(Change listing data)
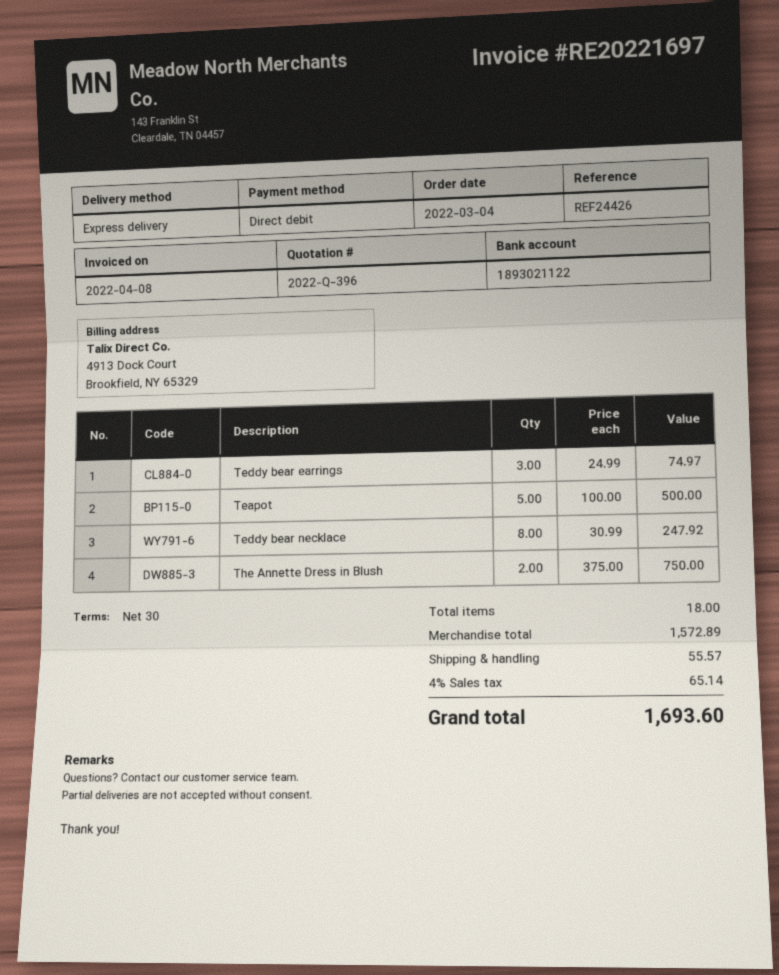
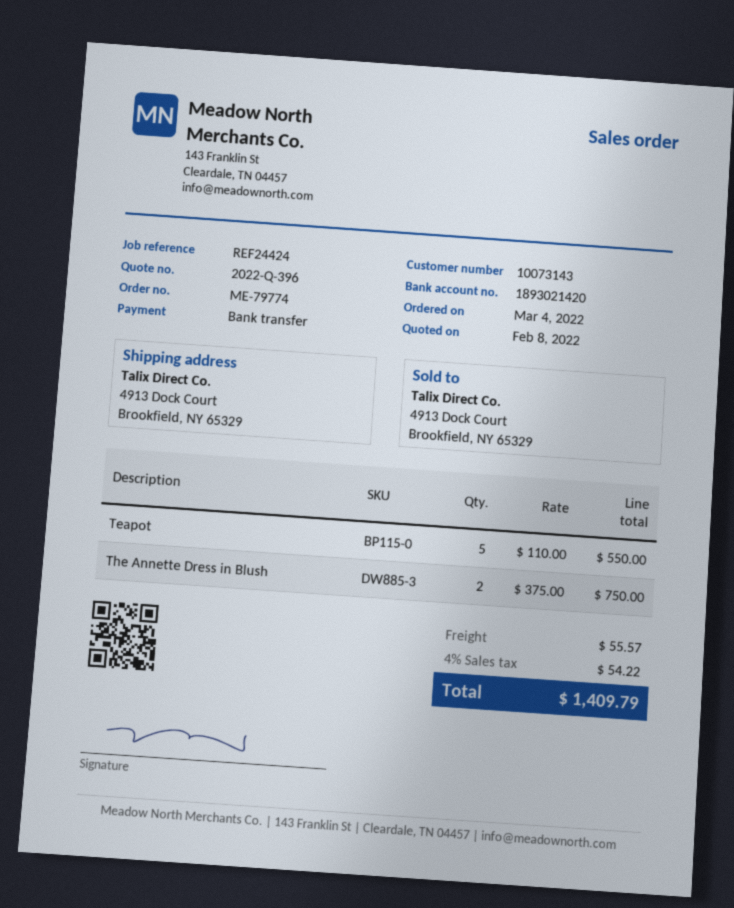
reference: REF24426 -> REF24424
payment method: direct debit -> bank transfer
bank account: 1893021122 -> 1893021420
Teddy bear earrings: 3 x 24.99 = 74.97 -> none
Teapot: 5 x 100.00 = 500.00 -> 5 x 110.00 = 550.00
Teddy bear necklace: 8 x 30.99 = 247.92 -> none
tax: 4% = 65.14 -> 4% = 54.22
total: 1693.60 -> 1409.79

▶ [Assignment]: Drop the images and quote the entries word for word.

▶ [Answer to this problem]:
reference: REF24426 -> REF24424
payment method: direct debit -> bank transfer
bank account: 1893021122 -> 1893021420
Teddy bear earrings: 3 x 24.99 = 74.97 -> none
Teapot: 5 x 100.00 = 500.00 -> 5 x 110.00 = 550.00
Teddy bear necklace: 8 x 30.99 = 247.92 -> none
tax: 4% = 65.14 -> 4% = 54.22
total: 1693.60 -> 1409.79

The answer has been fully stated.